### [PROBLEM TO SOLVE]
Pictures aside, each record should be reproduced exactly.
### DATASET EXTRACT
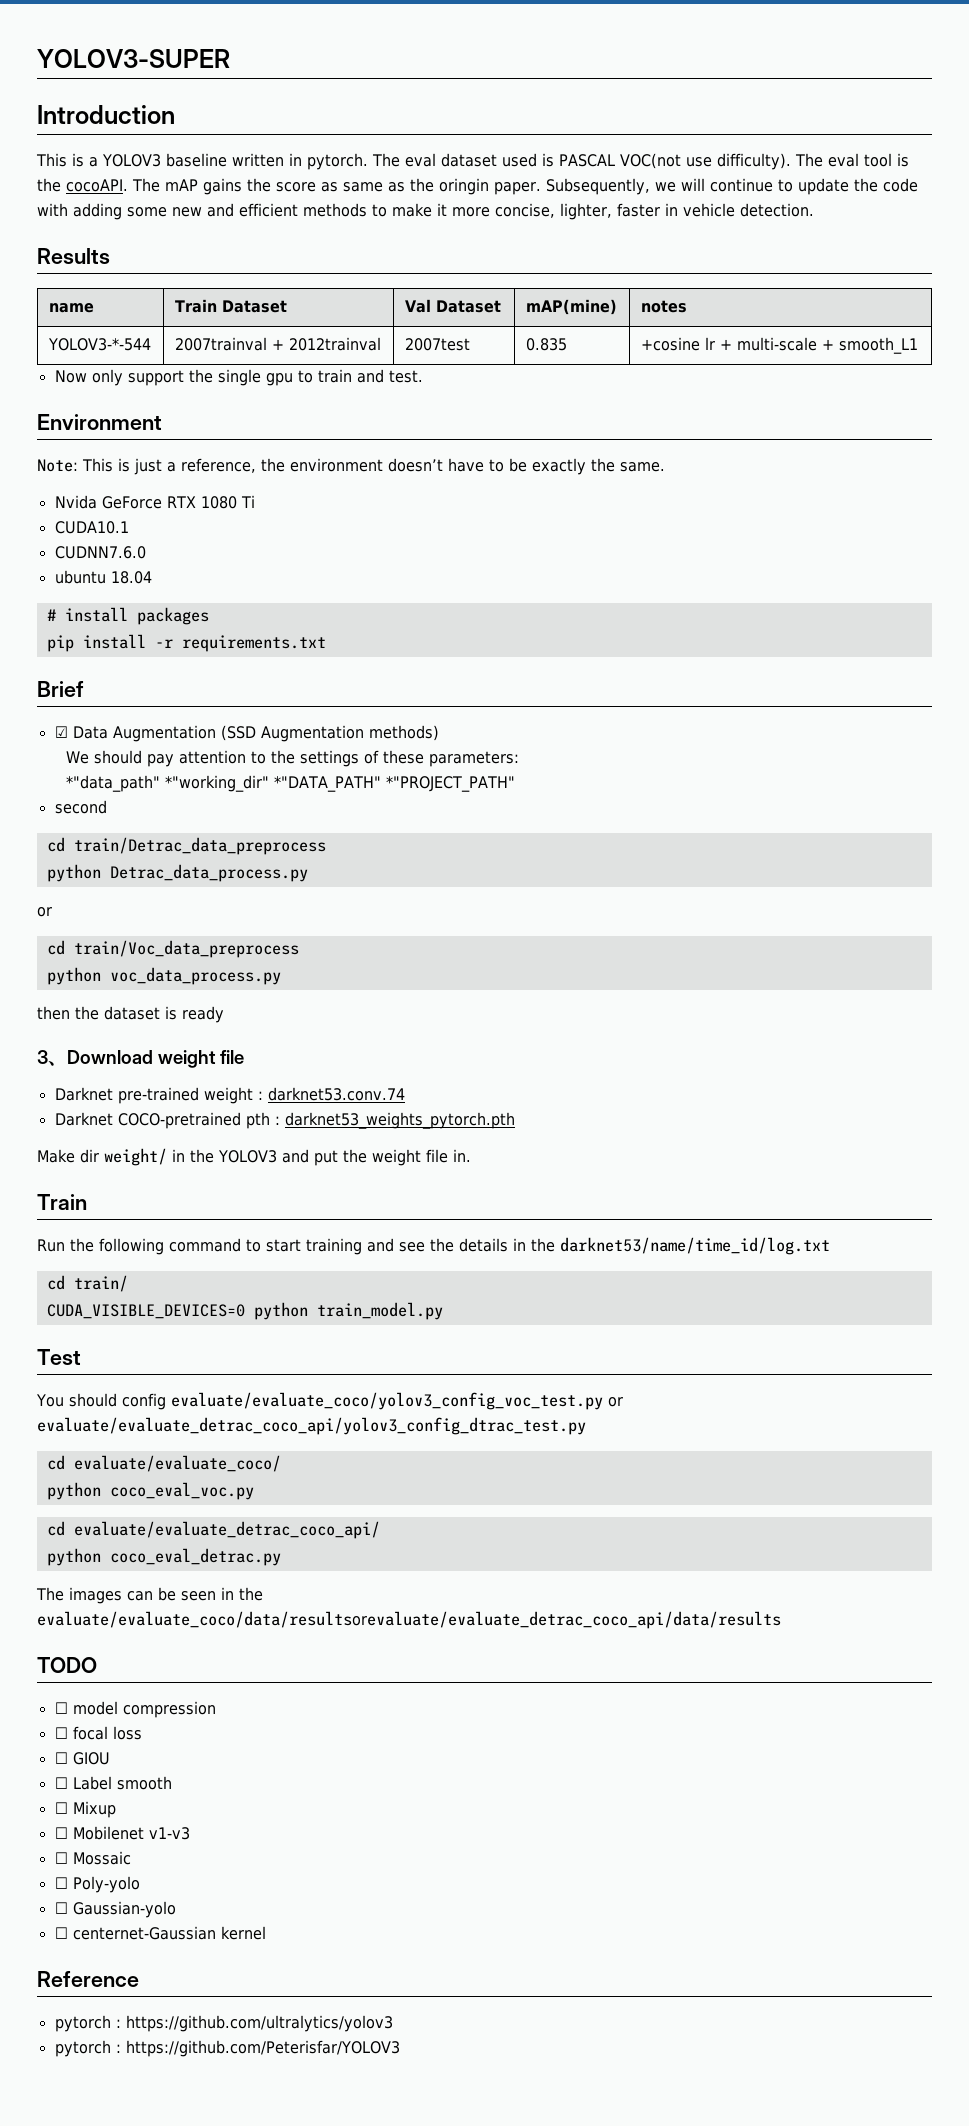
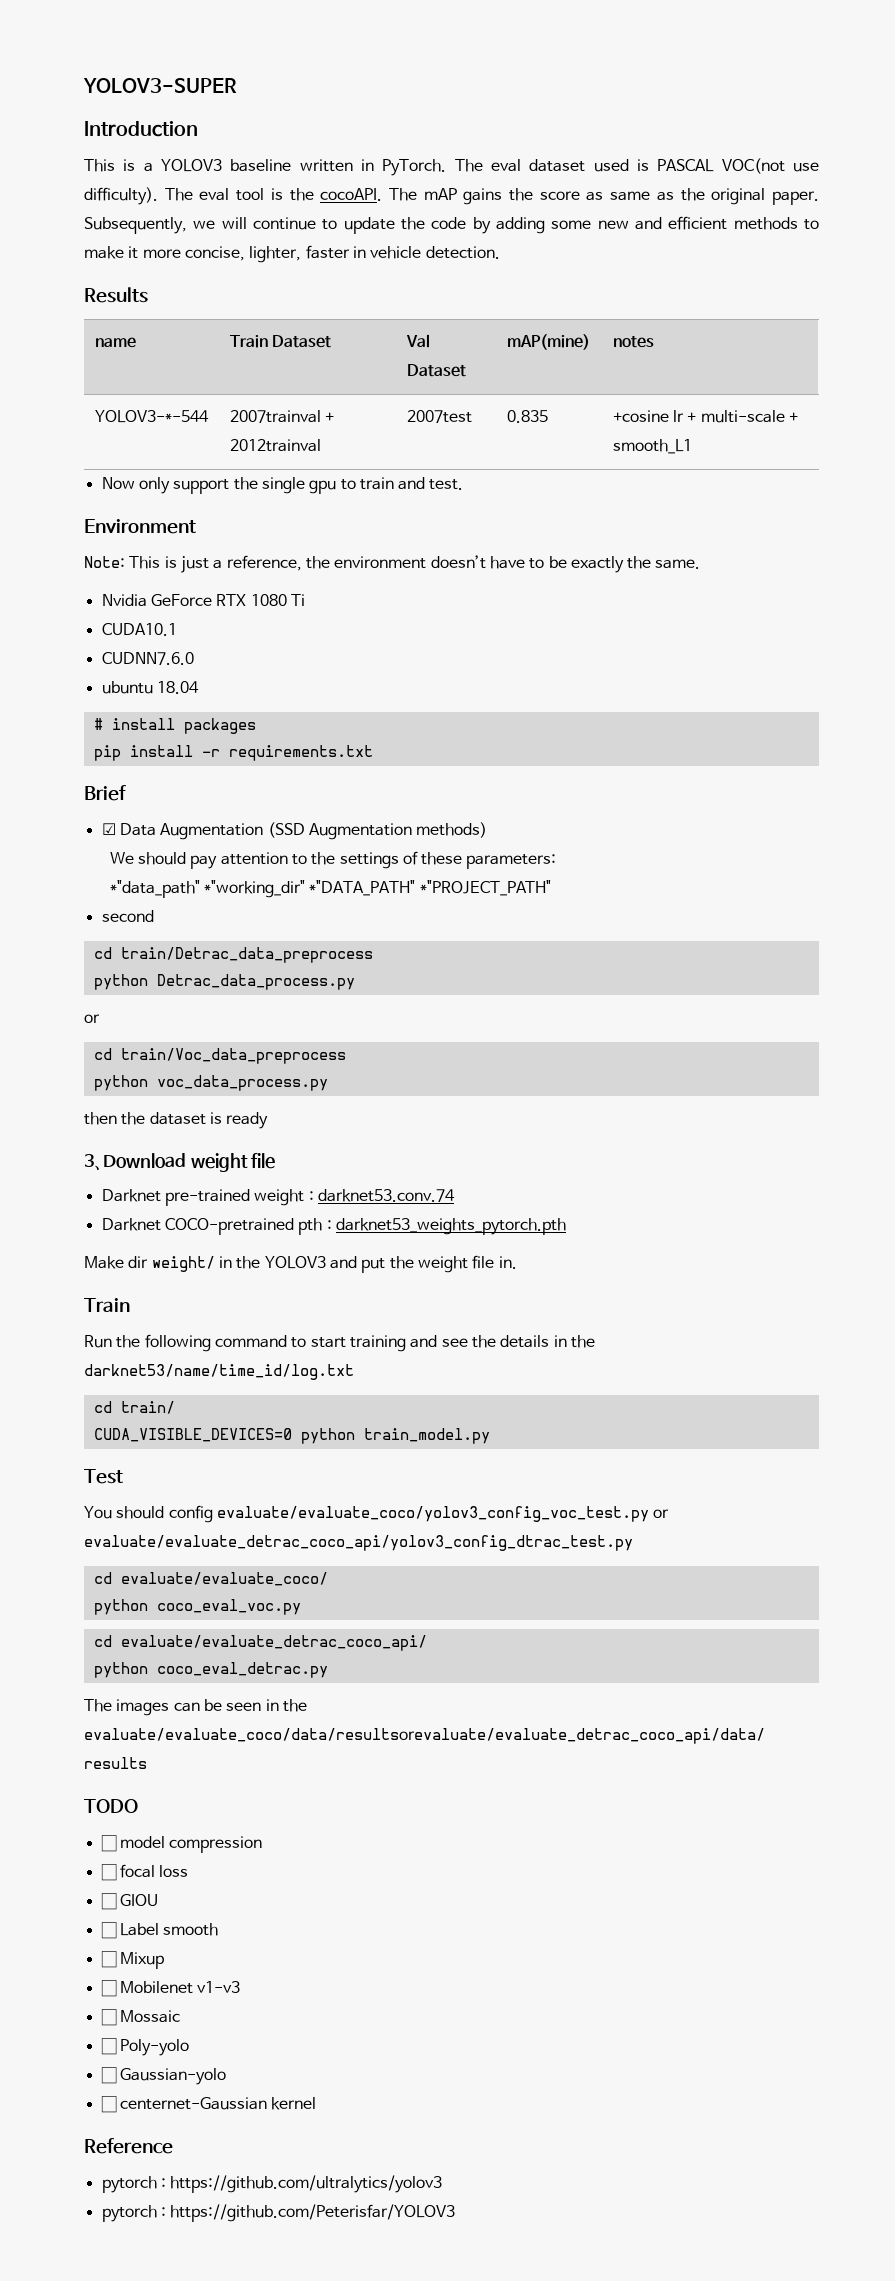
[306,153,368,170] pytorch. -> [382,159,447,176] PyTorch.
[439,178,489,195] oringin -> [711,188,766,205] original
[37,203,68,216] with -> [472,217,491,234] by
[54,495,97,509] Nvida -> [101,594,147,607] Nvidia

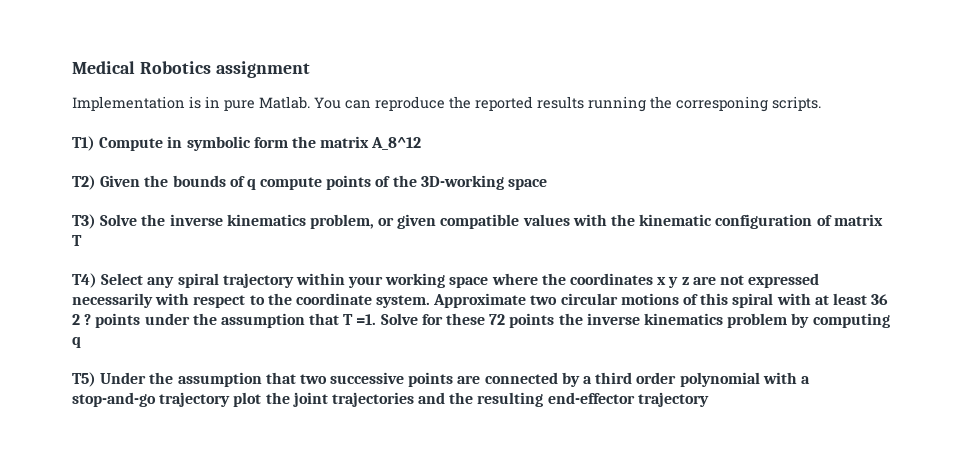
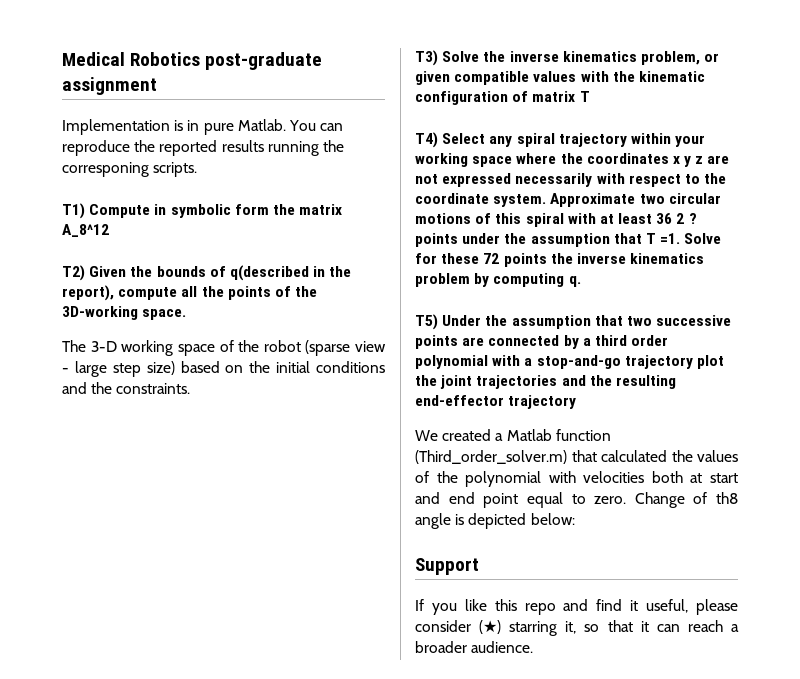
(211, 67) none -> [205,52,323,70] post-graduate
[246,175,548,190] q compute points of the 3D-working space -> [229,265,352,281] [62,285,318,301] [62,306,187,320] [62,340,386,356] [62,361,385,377] [62,382,191,394] q(described in the report), compute all the points of the 3D-working space. // The 3-D working space of the robot (sparse view - large step size) based on the initial conditions and the constraints.
[72,337,81,348] q -> [568,276,581,287] q.
(709, 399) none -> [415,429,611,441] [415,450,738,464] [415,471,738,487] [415,492,738,508] [415,513,575,529] [415,558,479,575] [415,599,738,615] [415,620,739,636] [415,641,534,653] // We created a Matlab function (Third_order_solver.m) that calculated the values of the polynomial with velocities both at start and end point equal to zero. Change of th8 angle is depicted below: // Support // If you like this repo and find it useful, please consider (★) starring it, so that it can reach a broader audience.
######
### [OUTPUT]
[306,153,368,170] pytorch. -> [382,159,447,176] PyTorch.
[439,178,489,195] oringin -> [711,188,766,205] original
[37,203,68,216] with -> [472,217,491,234] by
[54,495,97,509] Nvida -> [101,594,147,607] Nvidia

(211, 67) none -> [205,52,323,70] post-graduate
[246,175,548,190] q compute points of the 3D-working space -> [229,265,352,281] [62,285,318,301] [62,306,187,320] [62,340,386,356] [62,361,385,377] [62,382,191,394] q(described in the report), compute all the points of the 3D-working space. // The 3-D working space of the robot (sparse view - large step size) based on the initial conditions and the constraints.
[72,337,81,348] q -> [568,276,581,287] q.
(709, 399) none -> [415,429,611,441] [415,450,738,464] [415,471,738,487] [415,492,738,508] [415,513,575,529] [415,558,479,575] [415,599,738,615] [415,620,739,636] [415,641,534,653] // We created a Matlab function (Third_order_solver.m) that calculated the values of the polynomial with velocities both at start and end point equal to zero. Change of th8 angle is depicted below: // Support // If you like this repo and find it useful, please consider (★) starring it, so that it can reach a broader audience.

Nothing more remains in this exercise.